■ Try it: Go to the line containing "[405,411,632,442] 661 Google" in the records below and print it and every following line exactly, on through the line containing "[217,665,441,698] 6. HALLA", then stop.

■ Data for the task:
»»

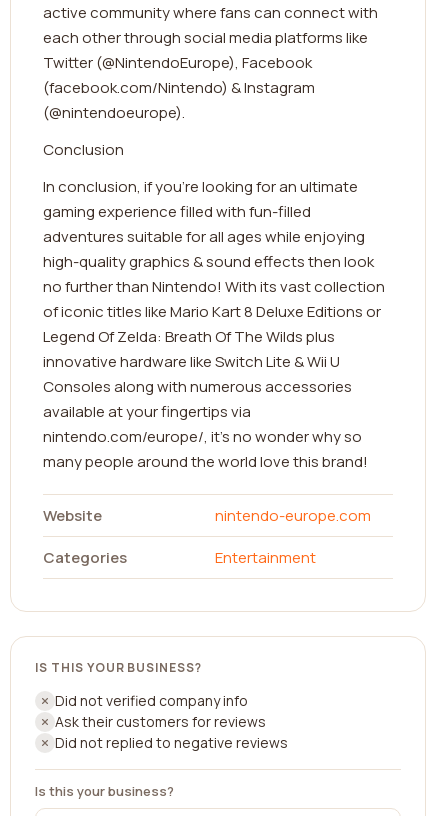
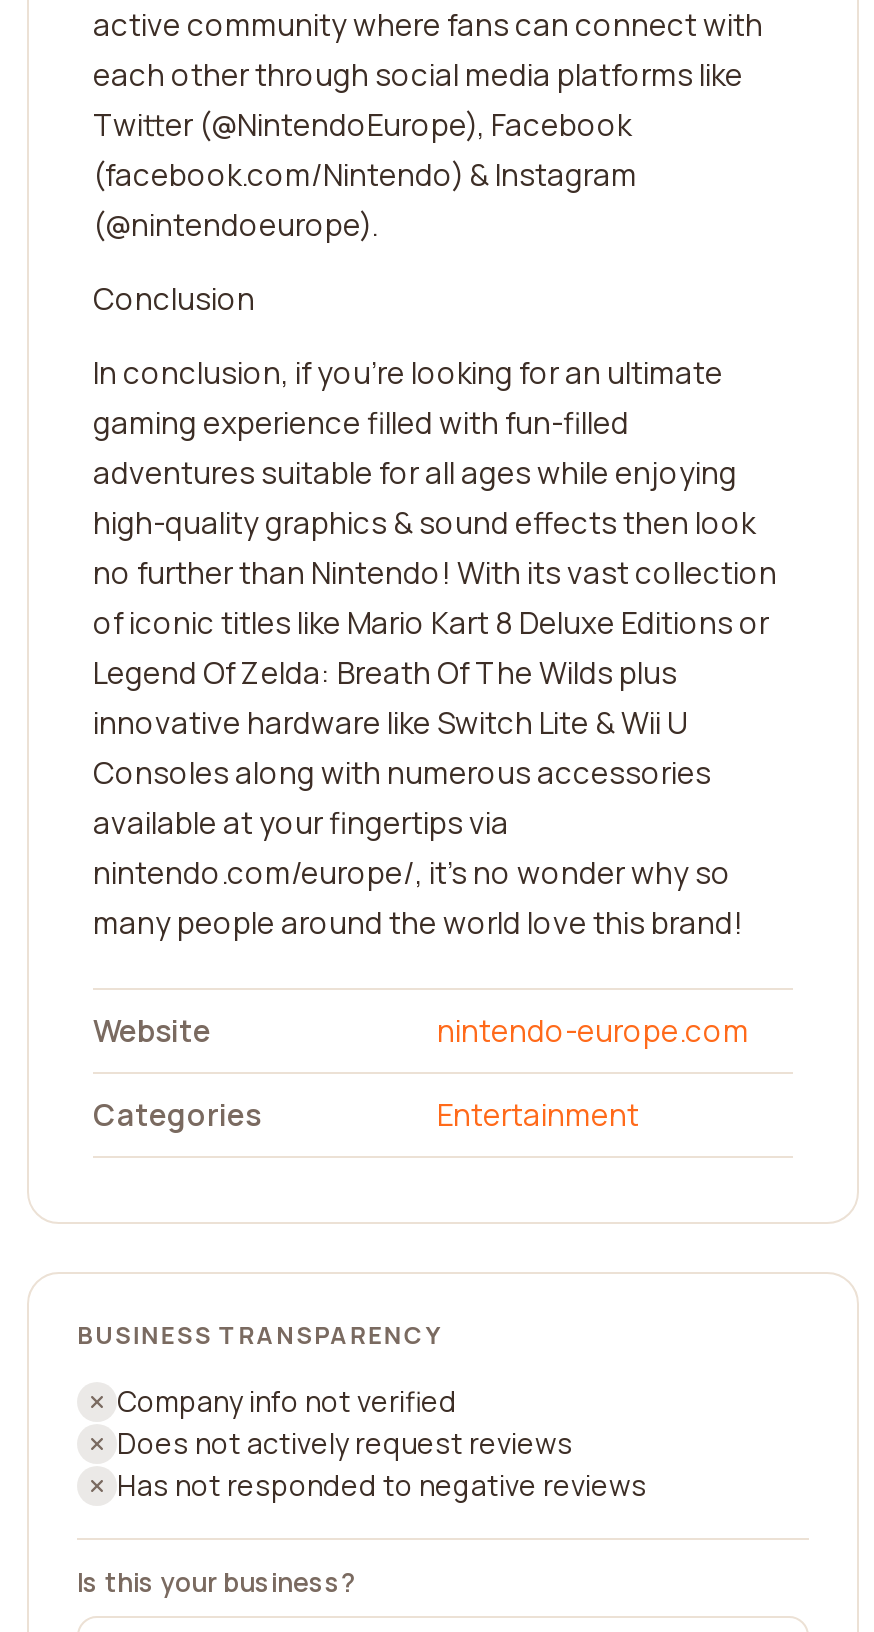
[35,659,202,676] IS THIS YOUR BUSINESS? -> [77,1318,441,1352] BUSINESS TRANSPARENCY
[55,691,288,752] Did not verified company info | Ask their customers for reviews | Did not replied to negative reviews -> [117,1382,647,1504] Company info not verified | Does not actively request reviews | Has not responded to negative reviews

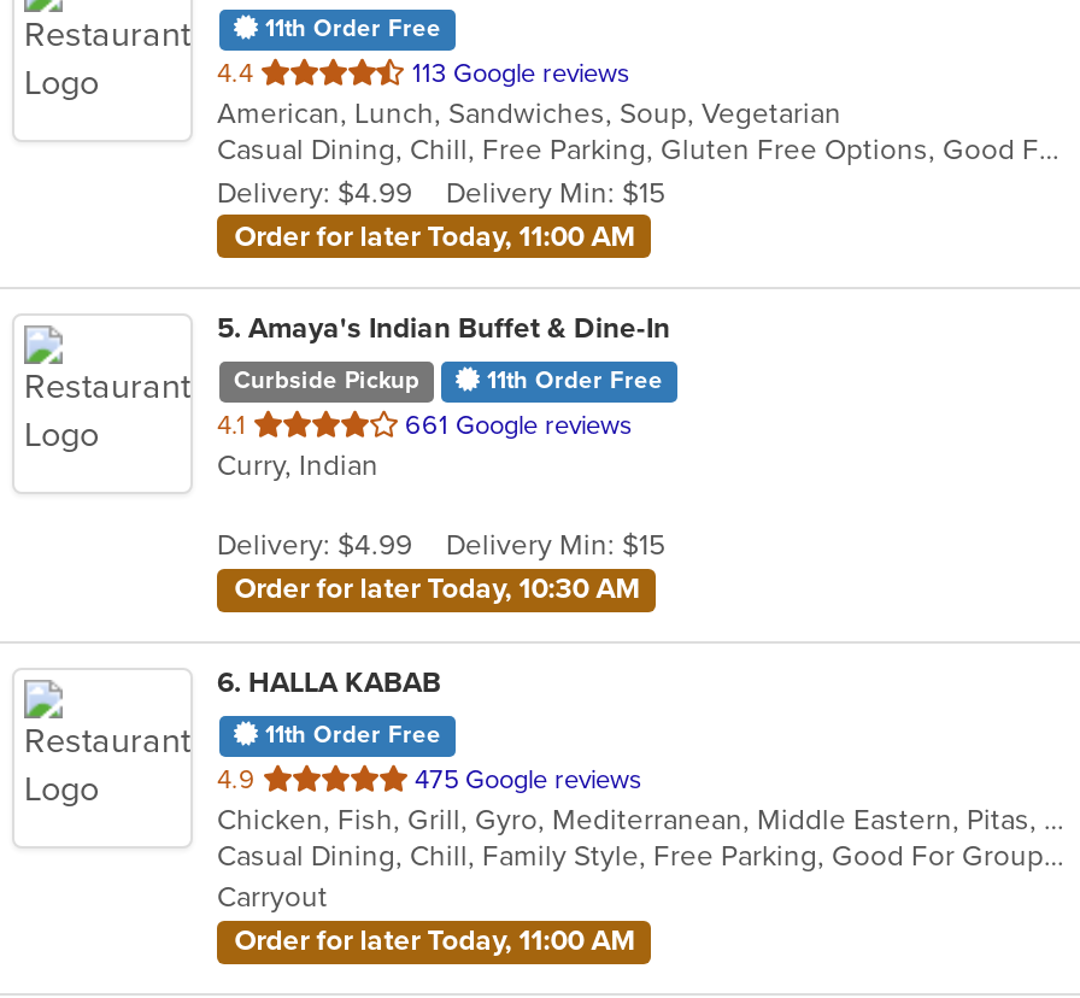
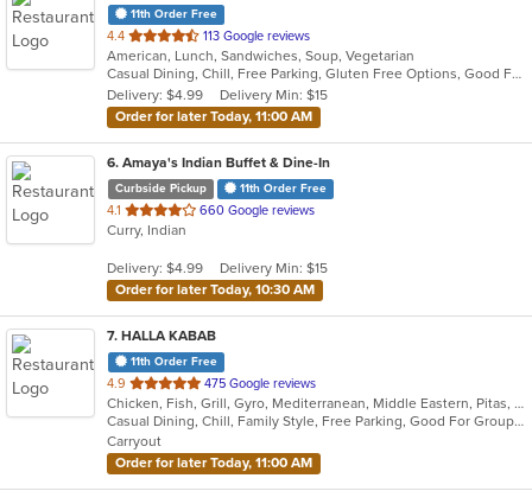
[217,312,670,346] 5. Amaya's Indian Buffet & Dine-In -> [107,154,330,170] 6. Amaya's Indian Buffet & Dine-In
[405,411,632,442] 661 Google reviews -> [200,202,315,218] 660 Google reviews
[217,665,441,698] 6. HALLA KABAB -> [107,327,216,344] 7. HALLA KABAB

««
»»

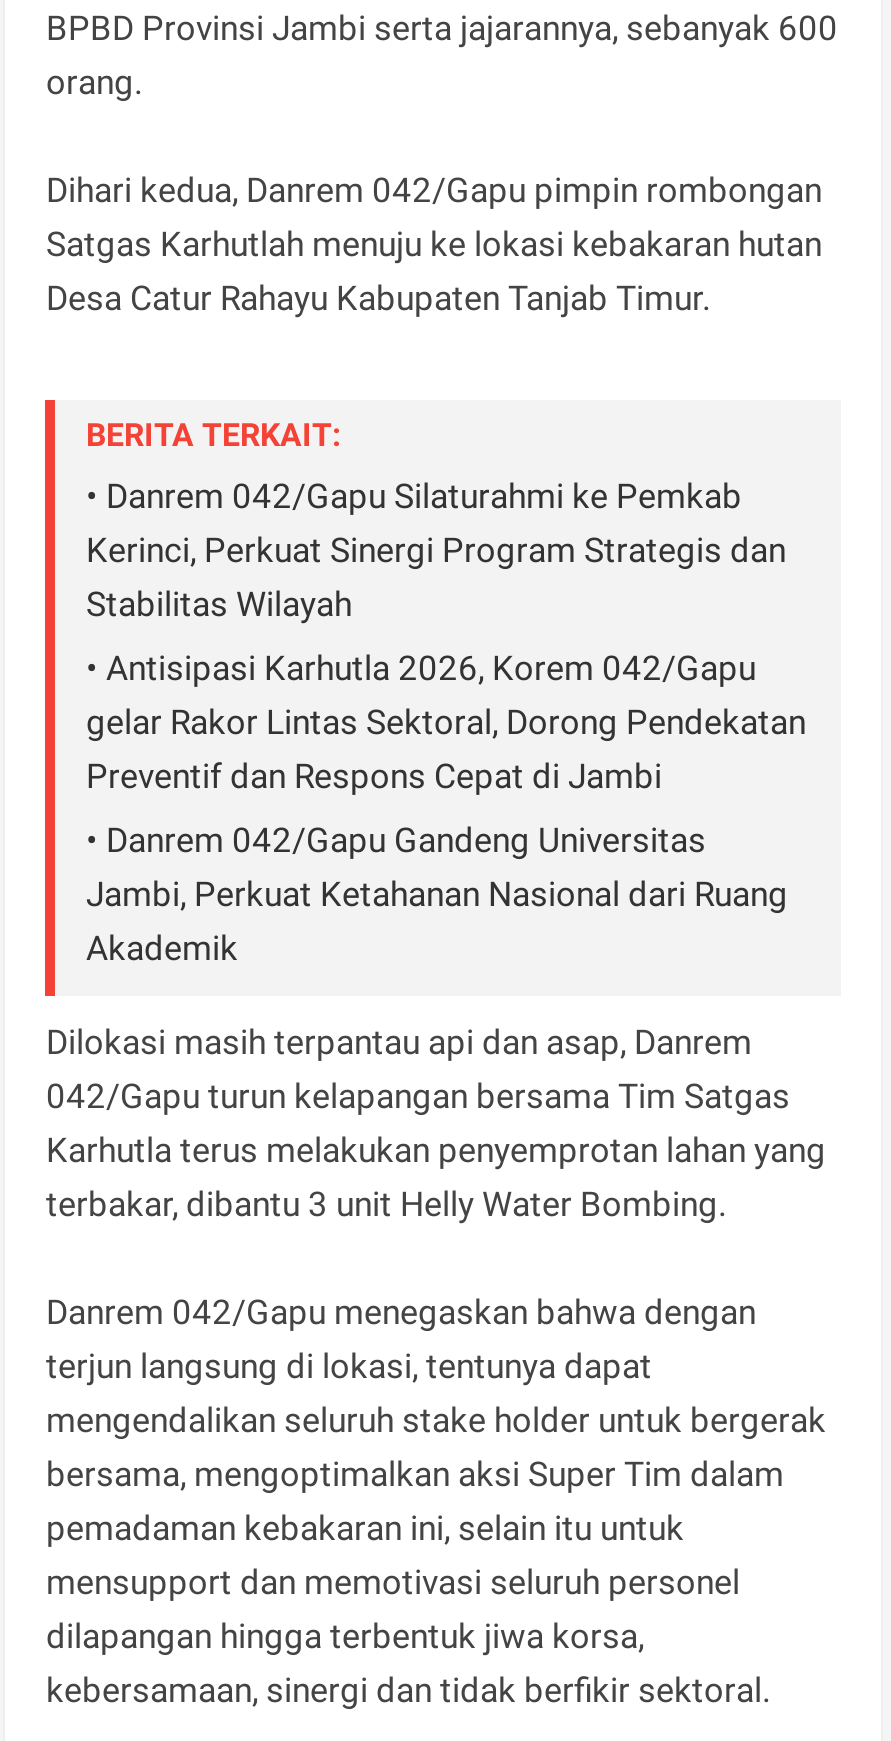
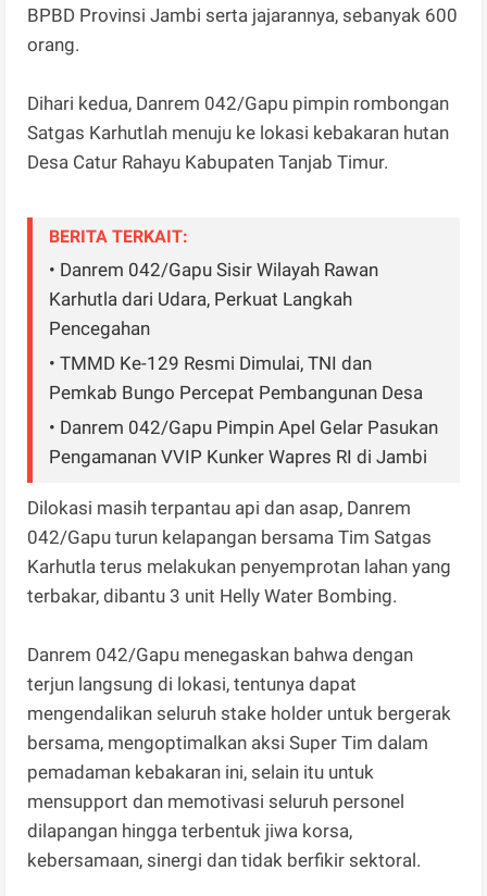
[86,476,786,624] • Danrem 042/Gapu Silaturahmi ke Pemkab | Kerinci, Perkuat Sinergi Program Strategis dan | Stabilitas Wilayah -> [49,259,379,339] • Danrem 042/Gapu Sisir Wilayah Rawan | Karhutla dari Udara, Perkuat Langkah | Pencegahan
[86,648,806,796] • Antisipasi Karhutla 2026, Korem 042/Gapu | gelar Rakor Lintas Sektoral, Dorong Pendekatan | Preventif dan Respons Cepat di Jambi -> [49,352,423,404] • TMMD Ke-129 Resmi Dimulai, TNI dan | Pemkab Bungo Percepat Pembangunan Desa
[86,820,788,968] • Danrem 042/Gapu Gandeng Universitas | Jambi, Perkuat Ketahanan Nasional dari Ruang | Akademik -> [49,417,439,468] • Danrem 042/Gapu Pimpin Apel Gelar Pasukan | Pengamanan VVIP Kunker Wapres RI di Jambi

««
»»

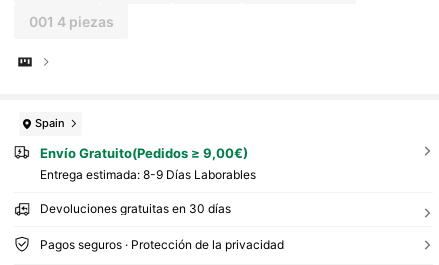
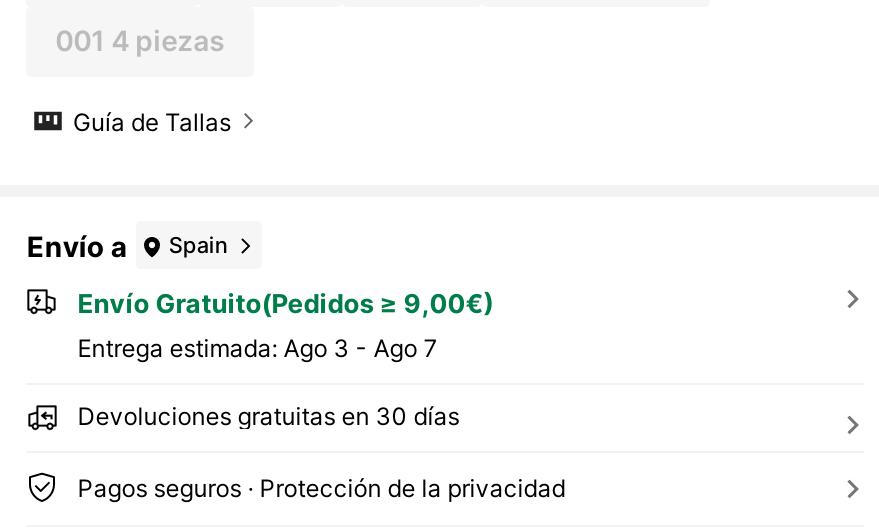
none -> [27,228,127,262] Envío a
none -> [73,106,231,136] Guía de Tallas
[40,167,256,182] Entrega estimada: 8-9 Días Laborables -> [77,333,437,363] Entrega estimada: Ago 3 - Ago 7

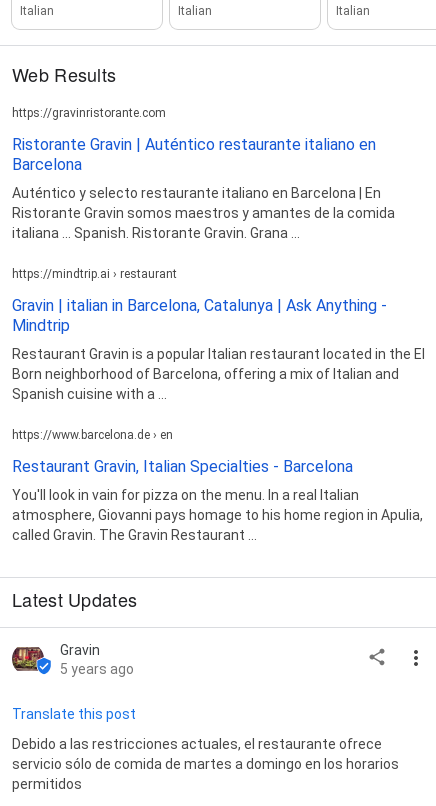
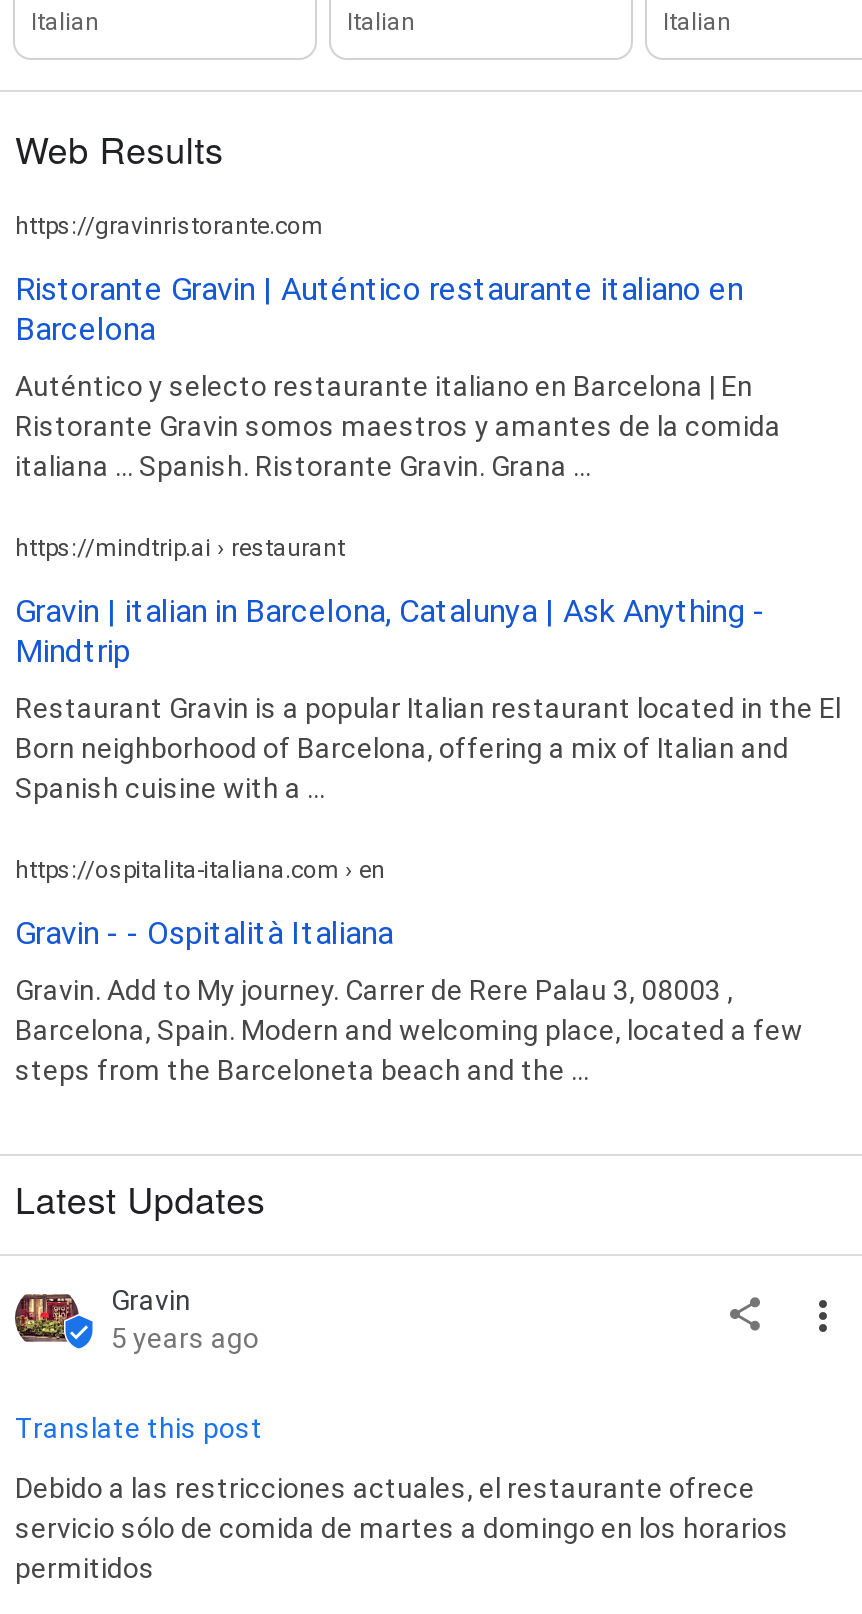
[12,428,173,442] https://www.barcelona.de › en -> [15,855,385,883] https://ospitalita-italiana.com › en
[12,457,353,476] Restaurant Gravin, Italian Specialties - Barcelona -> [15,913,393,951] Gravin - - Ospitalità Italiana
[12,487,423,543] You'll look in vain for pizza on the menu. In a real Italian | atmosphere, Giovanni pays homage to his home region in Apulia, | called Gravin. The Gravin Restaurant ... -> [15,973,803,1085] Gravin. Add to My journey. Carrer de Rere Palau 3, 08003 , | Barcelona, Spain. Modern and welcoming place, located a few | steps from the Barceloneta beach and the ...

««

■ Answer to the problem:
[405,411,632,442] 661 Google reviews -> [200,202,315,218] 660 Google reviews
[217,665,441,698] 6. HALLA KABAB -> [107,327,216,344] 7. HALLA KABAB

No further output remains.